The villain is Minette Marrin, a well-to-do, toffee-nosed journalist type who is constantly spewing her right-wing rubbish all over the place. Usually I ignore her articles but this one actually made me want to laugh at its sheer inanity. After the initial sickening rage, I wondered how this atrocity ever slipped past her editors.

The title? “Pretending all poor students are up to university– that’s unfair.”

Let the rage-fest begin.

It is unrealistic to imagine that any good university, still less one of the world’s elite, can somehow wave a remedial wand at hopelessly undereducated teenagers who are not remotely ready for university education and instill in them the missing 13 years of learning and discipline.

The article is absolutely grounded on this assumption that students from working class backgrounds are instantly “hopelessly undereducated” and that state schools are incapable of preparing students for university. OK, then. Her privately educated children doubtless had every single advantage possible thrown at them from every direction, and no, I didn’t have that. But that doesn’t instantly make me “not remotely ready” for university, as if the higher education learnings will totally melt my poor, working-class brain. You’re right, Miss Marrin! I should just go and work in the local Burger King.

The only certain result of letting weak candidates into a university will be to bring about the decline of that university and of this country’s place in international league tables.”

Because that matters so much more than the education of our generation. Oh, please! Won’t anyone think of the league tables? And again, here we are with the assumption that state-educated students are “weak candidates”. Bloody hell, this lady is such a bigot it makes me hurt.
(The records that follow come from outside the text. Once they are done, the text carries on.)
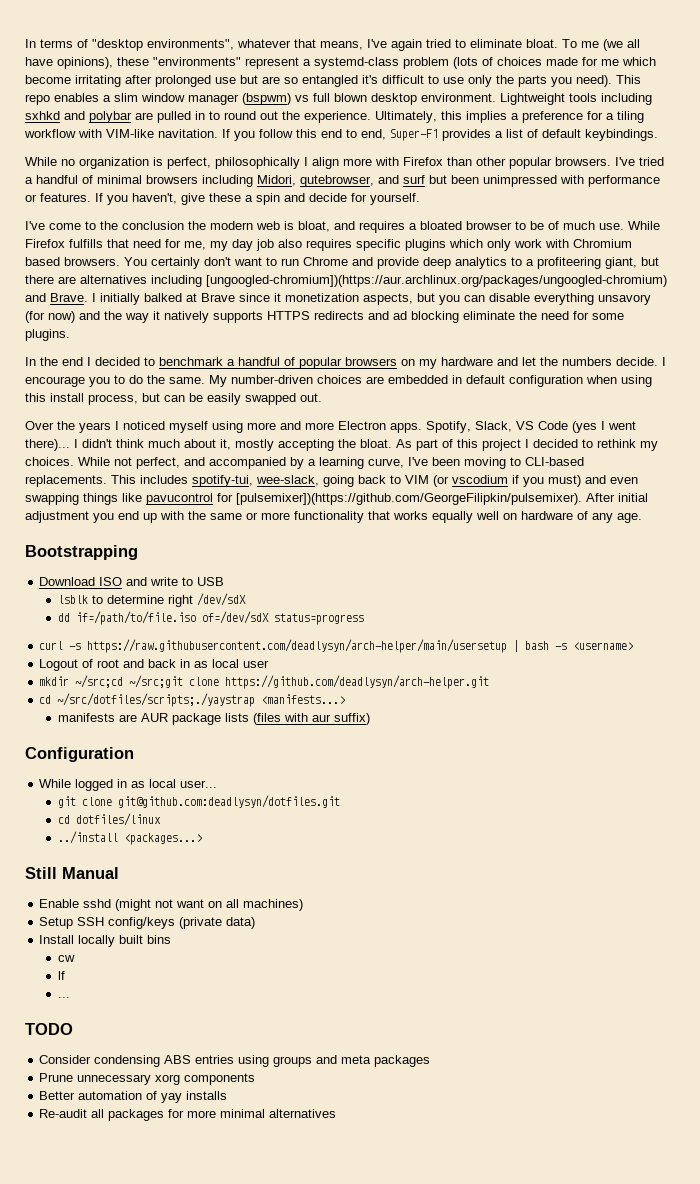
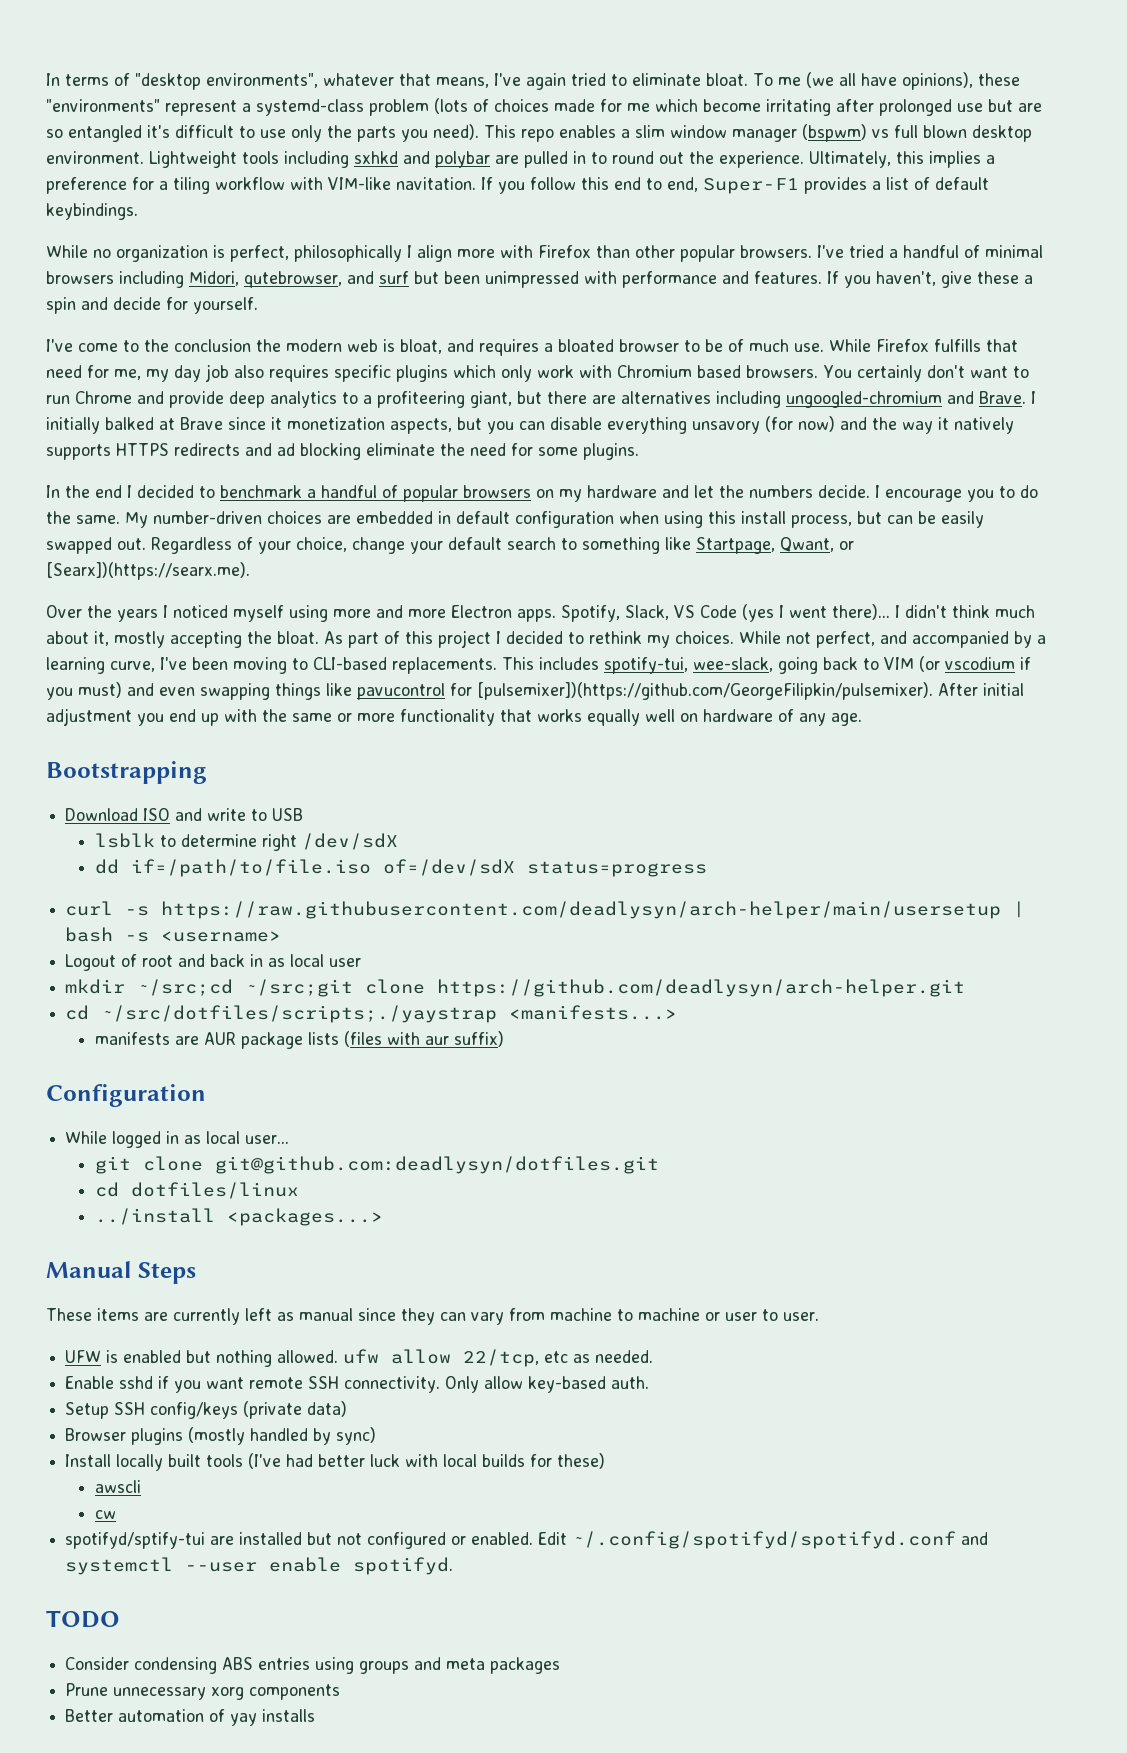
- I've tried a handful of minimal browsers including Midori, qutebrowser, and surf but been unimpressed with performance or features.
+ I've tried a handful of minimal browsers including Midori, qutebrowser, and surf but been unimpressed with performance and features.
- You certainly don't want to run Chrome and provide deep analytics to a profiteering giant, but there are alternatives including [ungoogled-chromium])(https://aur.archlinux.org/packages/ungoogled-chromium) and Brave.
+ You certainly don't want to run Chrome and provide deep analytics to a profiteering giant, but there are alternatives including ungoogled-chromium and Brave.
+ Regardless of your choice, change your default search to something like Startpage, Qwant, or [Searx])(https://searx.me).
- Still Manual
- Enable sshd (might not want on all machines)
+ Manual Steps
+ These items are currently left as manual since they can vary from machine to machine or user to user.
+ UFW is enabled but nothing allowed. ufw allow 22/tcp, etc as needed.
+ Enable sshd if you want remote SSH connectivity. Only allow key-based auth.
- Install locally built bins
+ Browser plugins (mostly handled by sync)
+ Install locally built tools (I've had better luck with local builds for these)
+ awscli
  cw
- lf
- ...
+ spotifyd/sptify-tui are installed but not configured or enabled. Edit ~/.config/spotifyd/spotifyd.conf and systemctl --user enable spotifyd.
- Re-audit all packages for more minimal alternatives

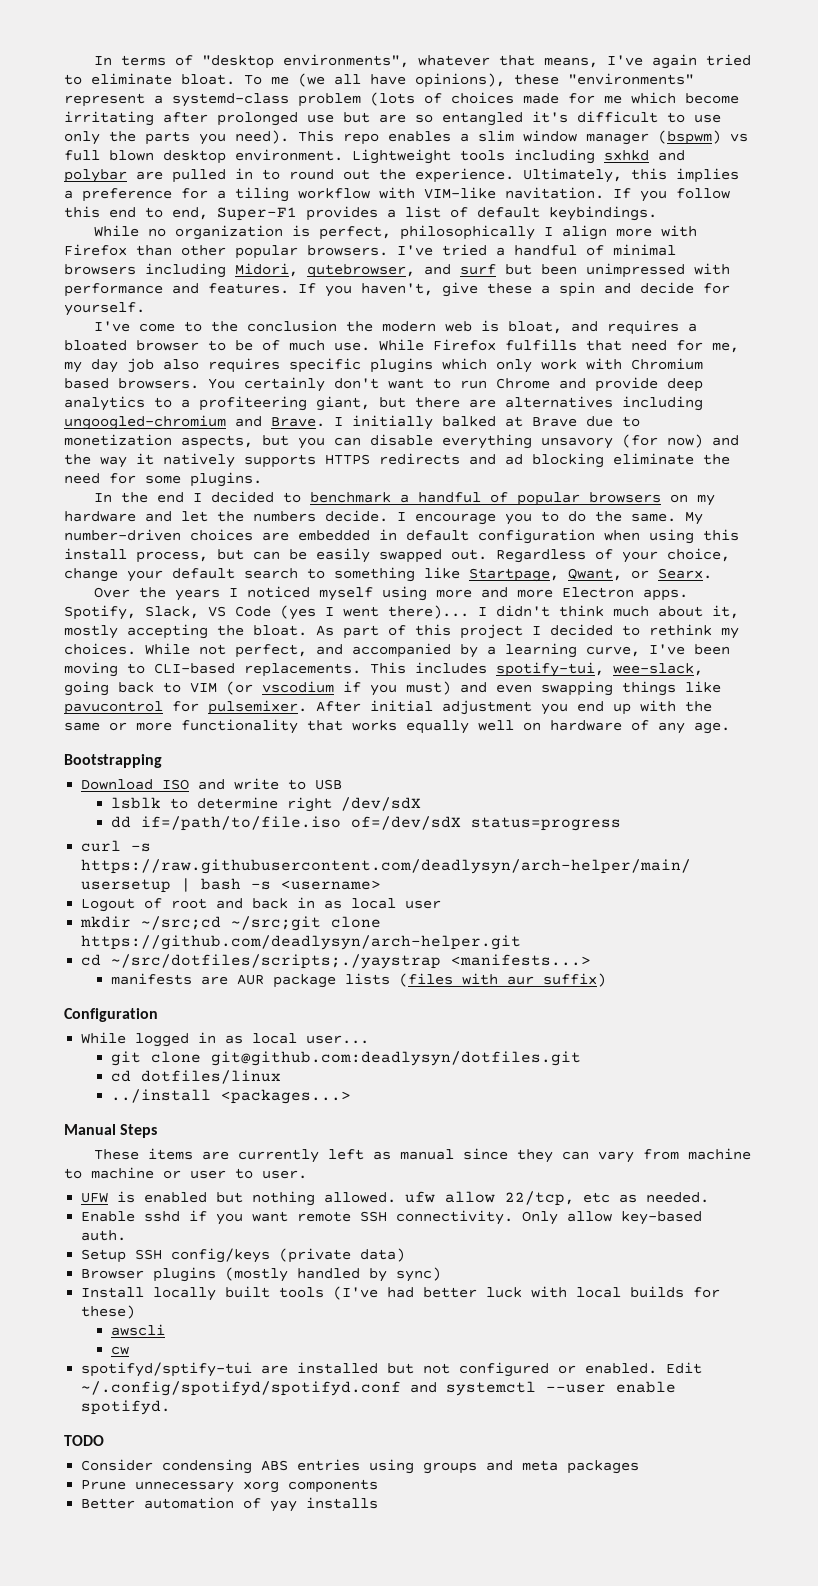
- I initially balked at Brave since it monetization aspects, but you can disable everything unsavory (for now) and the way it natively supports HTTPS redirects and ad blocking eliminate the need for some plugins.
+ I initially balked at Brave due to monetization aspects, but you can disable everything unsavory (for now) and the way it natively supports HTTPS redirects and ad blocking eliminate the need for some plugins.
- Regardless of your choice, change your default search to something like Startpage, Qwant, or [Searx])(https://searx.me).
+ Regardless of your choice, change your default search to something like Startpage, Qwant, or Searx.
- This includes spotify-tui, wee-slack, going back to VIM (or vscodium if you must) and even swapping things like pavucontrol for [pulsemixer])(https://github.com/GeorgeFilipkin/pulsemixer). After initial adjustment you end up with the same or more functionality that works equally well on hardware of any age.
+ This includes spotify-tui, wee-slack, going back to VIM (or vscodium if you must) and even swapping things like pavucontrol for pulsemixer. After initial adjustment you end up with the same or more functionality that works equally well on hardware of any age.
[Nick Clegg] pointed out that while 18% of children are disadvantaged enough to be entitled to free school meals, they make up only 1% of Oxbridge students. […] He demanded that universities “throw open their doors” and make more “differential offers”: this is jargon for admitting underprivileged candidates with lower A-level grades than their more affluent competitors, on the basis of “contextual evidence” about their backgrounds and schools. Perhaps he is unaware that this happens a great deal already; many, if not most, university teachers are anxious to help clever children from lower-class comps.”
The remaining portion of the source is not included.